Desplat is one of the powerhouses on the contemporary film scoring scene, so it’s no surprise that the Academy has honored him with two nominations this year (giving him eight in total, so far with no wins). His score for the Alan Turing biopic is clearly the weaker of the two—but with good reason: At a screening of the film in New York last fall, I heard director Morten Tyldum reveal that Desplat composed the score in just two weeks, between other projects. Desplat is skilled enough that the music—defined mainly by wary melodies dancing manically over ominous undercurrents, and one sweeping, melancholy theme for Turing—doesn’t sound rushed, but it does strike me as more of a highly competent first draft than a fully explored musical world. That said, the composer’s grooving rhythmic game is delightful as ever here, and the occasional, Chopin-like piano interludes are lovely. It’s worth a listen, but not the award.

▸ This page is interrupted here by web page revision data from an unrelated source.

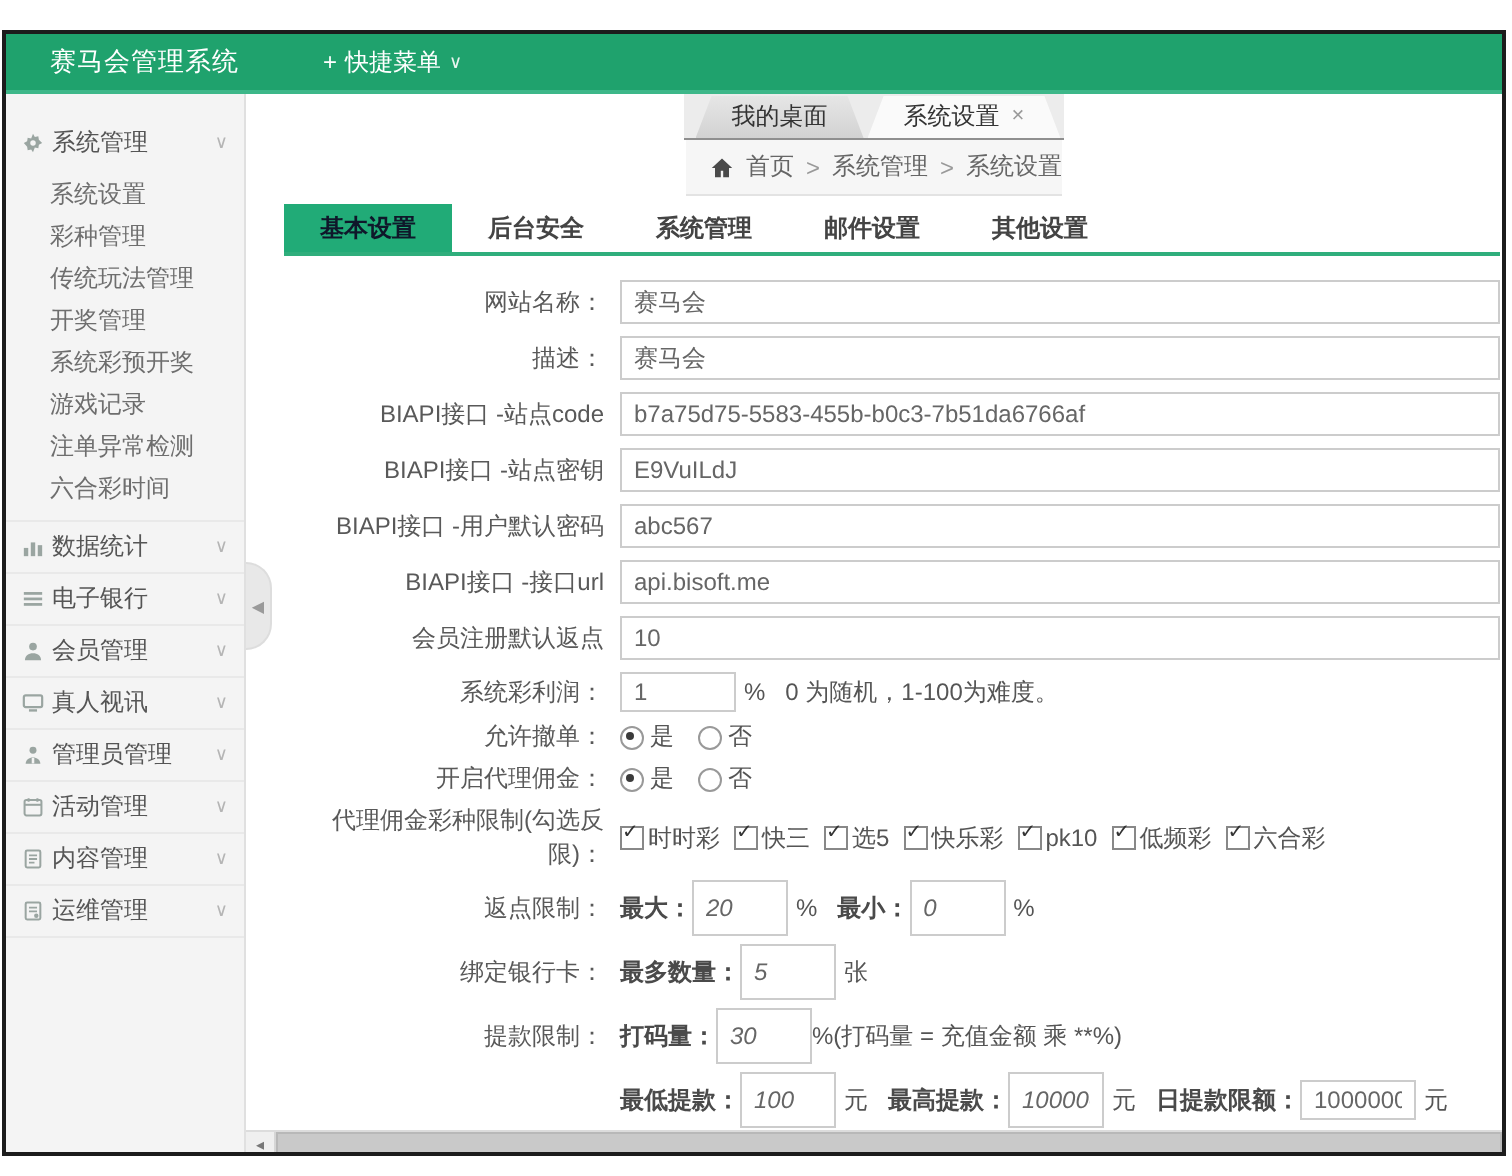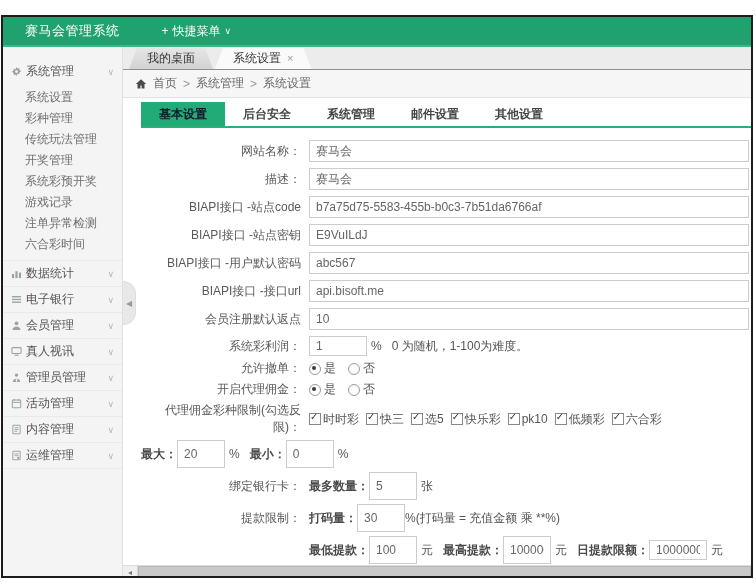"我的桌面" .content { align-items: none -> center }
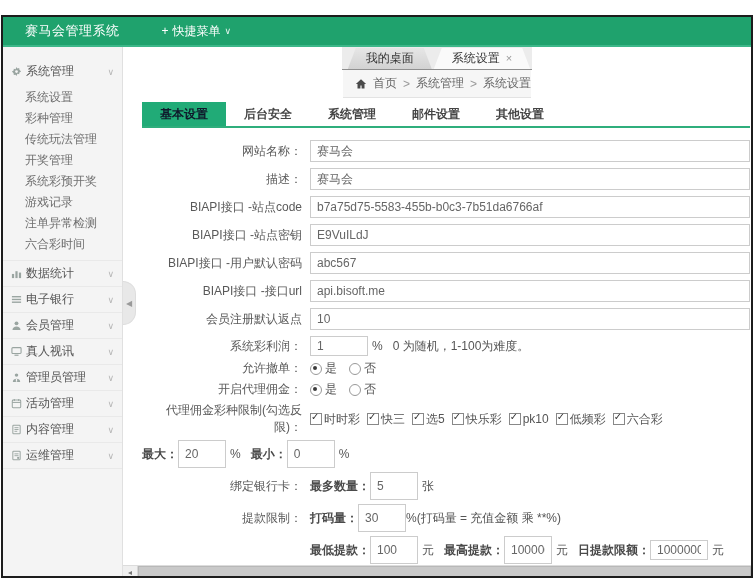"返点限制：" span.lbl { html: none -> <span>返点限制：</span> }
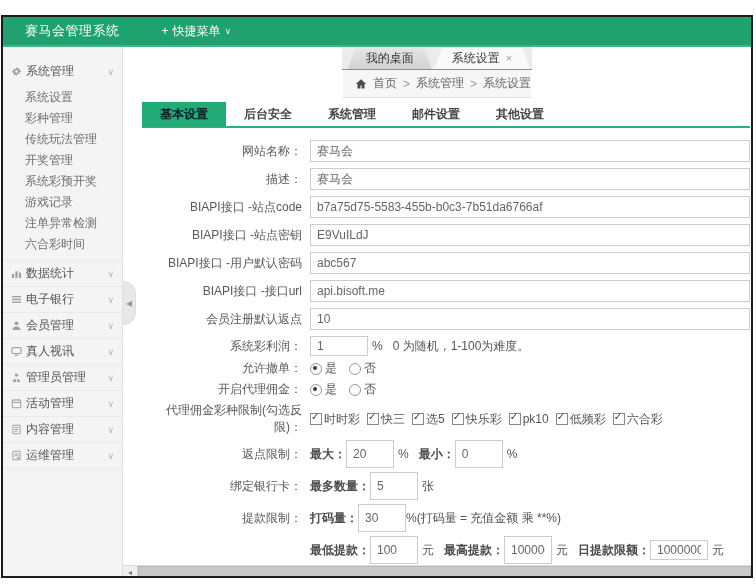"20" .inp.xs { font-style: none -> italic }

3. Mr. Turner - Gary Yershon

Yershon, another first-timer at the Oscars, has produced the most inventive music of all the nominees for this film, a portrait of the life of the English painter J.M.W. Turner. The trouble is, there isn’t enough of it in the movie to justify the prize—as with Theory of Everything, period music takes up a lot of space. But what’s there is beautiful, couched in a tonal language that resembles early Schoenberg—thick, slippery, and bittersweet, like the taste of absinthe. Winds dominate the sumptuous chamber sound, with especially striking contributions by the saxophones and the clarinet. As much as I gravitate toward it, too much of contemporary film music relies on the same romantic minimalism favored by Desplat, Zimmer, and others; though his is not the best score in his class, Yershon offers a welcome reminder that there are other, equally compelling sounds out there as well.

2. Interstellar - Hans Zimmer

What else can I say about Zimmer’s gothic masterpiece that I haven’t already? Despite multiple nominations, the composer hasn’t taken home an Oscar since he won for The Lion King in 1995, and the media campaign for this score in 2014 would suggest that he’s looking to correct that this year. Given the gloriously maximalist theatrics on display—all informed by science—in Zimmer’s accompaniment to Christopher Nolan’s jaunt through the universe, another win would not be unwarranted. Though the pipe organ-fueled music threatened to blow out the speakers in unprepared theaters, it also was fabulously transporting—exactly what a space odyssey requires. But more impressive, Zimmer’s work, somehow simultaneously magisterial and humane, continues to move me long after the associated images have faded. The only demerit I can render is that the score is more-or-less uniform in a tone—a sort of trembling awe—that can become exhausting in large doses. The best scores iterate their material through different moods; for a master-class in that, look to my first-place pick.

1. The Grand Budapest Hotel - Alexandre Desplat

Regardless of whether you care for Wes Anderson’s brand of highly stylized auteurist storytelling, Desplat’s work on Grand Budapest is beyond reproach. To conjure up the sound of Anderson’s Republic of Zubrowka, he casts himself as something of a Bartókian composer/ethnomusicologist, except that the culture he draws on for his “folk” themes isn’t real at all. In other words, Desplat has achieved the remarkable feat of imagining an entire folk music that echoes the alpine European locale in which it is set, but that remains unique as well. Fittingly for an Anderson film, Desplat’s writing is also playful and charming, leavened by liberal use of pizzicato and tremolo in the strings and a light brush touch on the drum set. And folk instruments like the cimbalom and zither lend a certain faux “ethnic authenticity” alongside wry use of the organ and timpani. Colorful orchestrations aside, Desplat is masterful here at transforming simple themes—especially a jangly jig refrain and a swerving seven-note see-saw motif—through a wide array of moods, ranging from mysterious to martial, regal to funereal. All-in-all, Desplat’s Budapest score is both a completely realized musical world and the perfect complement to its movie: a true achievement in the art of film composing. And for that reason, when the winner of this golden statuette is revealed on Sunday night, it better be Desplat—any other outcome would be a scandal.